É absurdo - a colheita é inevitável, o plantio é de sua escolha. Essa coisa de viver no remorso do que se poderia ter sido e nunca foi - resultado imediato. A angústia da espera, a angústia da frustração, a angústia da incapacidade absoluta de se fazer diferente. É o olhar ainda infantil, ainda inexperiente, ainda egocêntrico; que se espalha em cacos quando a realidade se mostra em quinhentas tonalidades diferentes. Tão inaceitável quanto a fadiga é o desespero - esse de se querer controlar o tempo, se se querer acontecer plenamente. A ampulheta inerte, totalmente away aos escrúpulos. É uma dor de cabeça que parece não terminar nunca, é um choro escarniçado e cheio de rótulos - por ser fraco, por ser vão, por ser auto-destrutivo.

É o contraste entre o que se quer e o que se pode - quando se quer porque se pode, e não o contrário.

Pra quem sabe olhar pra trás,

nenhuma rua é sem saída. Nenhuma escada é muito longa, nenhuma estrada é infinita.

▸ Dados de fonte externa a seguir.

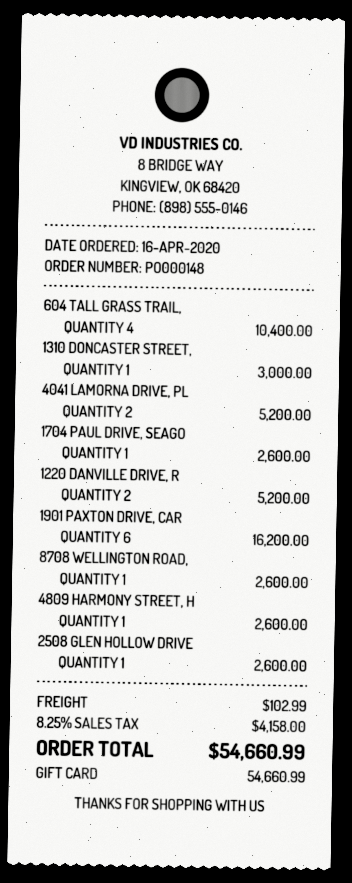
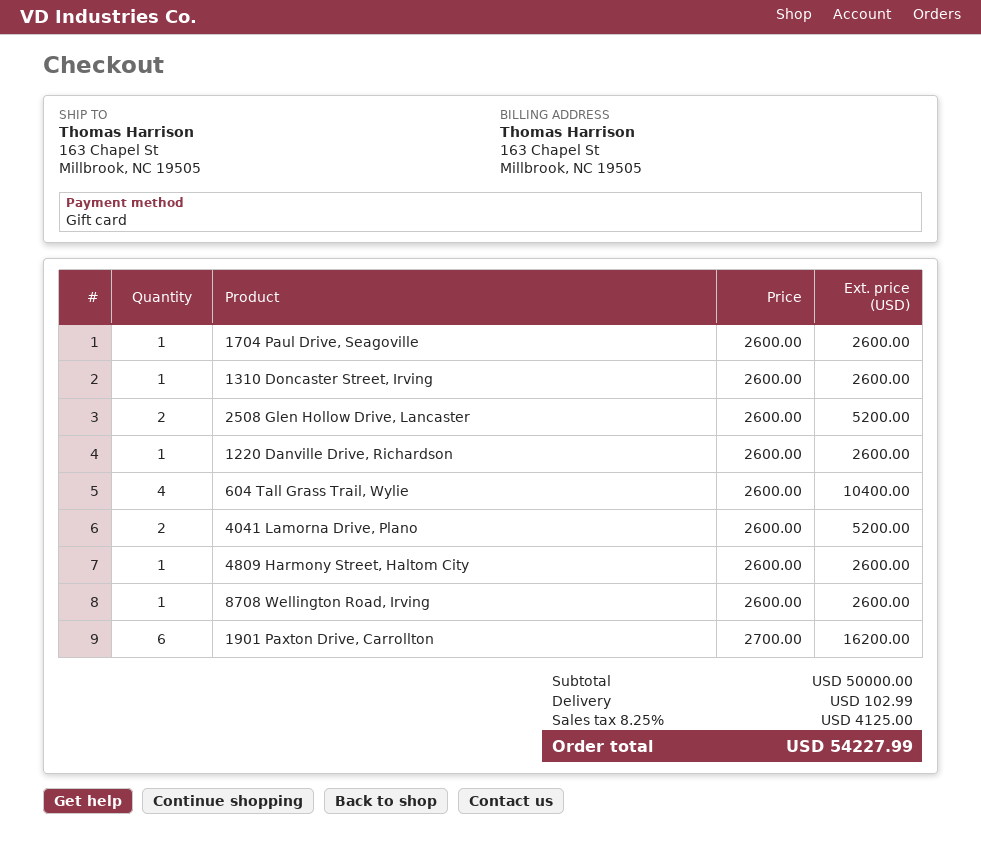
1310 DONCASTER STREET,: 1 for 3000.00 -> 1 for 2600.00
1220 DANVILLE DRIVE, R: 2 for 5200.00 -> 1 for 2600.00
2508 GLEN HOLLOW DRIVE: 1 for 2600.00 -> 2 for 5200.00
tax: 8.25% = 4158.00 -> 8.25% = 4125.00
total: 54660.99 -> 54227.99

Eis a Temporada das Flores; não das violetas, nem das rosas, nem de todas as espécies multicoloridas que metaforizam a esperança - mas a temporada do alvorecer, do brotar, do colher dos atos. Aqui se fará intenso o que por todos esses dias têm sido áspero e desinteressante. Aqui se fará verdade o que por todos esses anos têm sido ilusório e esporádico. Aqui se fará primavera quando muitas e muitas sementes já haviam desistido...

O sol do meio-dia

Um mundo lamacento vem tomando conta deste interior, proliferando seus musgos nojentos e seus organismos patógenos. Há mais de anos que se instala como um habitát parasita, ignorando os apelos de pequenas larvas silvestres. Este mundo se expande como a teoria reversa ao Big Crush. A vida é rala e pouco se aproveita. O solo é infértil e pouco se planta - apenas as ervas daninhas usufruem dos nutrientes escassos e da luz solar que pobremente penetra a folhagem seca.
O mar se exalta, as ondas adquirem proporções gigantescas, e o furioso oceano declara guerra à toda aquela tristeza.
E, num tsunami de valores intangíveis, a lama corre na velocidade da luz, limpando o terreno, abrindo caminho para as sementes escondidas.
O sol do meio-dia já não vê obstáculos, seus raios invadem aquela terra carente e a enchem de vontade. Os resquícios de fraqueza murcham sob o peso daquele calor desconhecido. E há a persistência precoce de se querer tentar de novo; há uma gama de possibilidades para aqueles pequenos seres escondidos dentro das cavernas escuras.

Lá fora o dia é outro, e o mundo não é mais viscoso. A força das marés e das palavras exime o interior das depressões infundadas e dos olhares coalhados. Tardes melhores virão dali pra frente.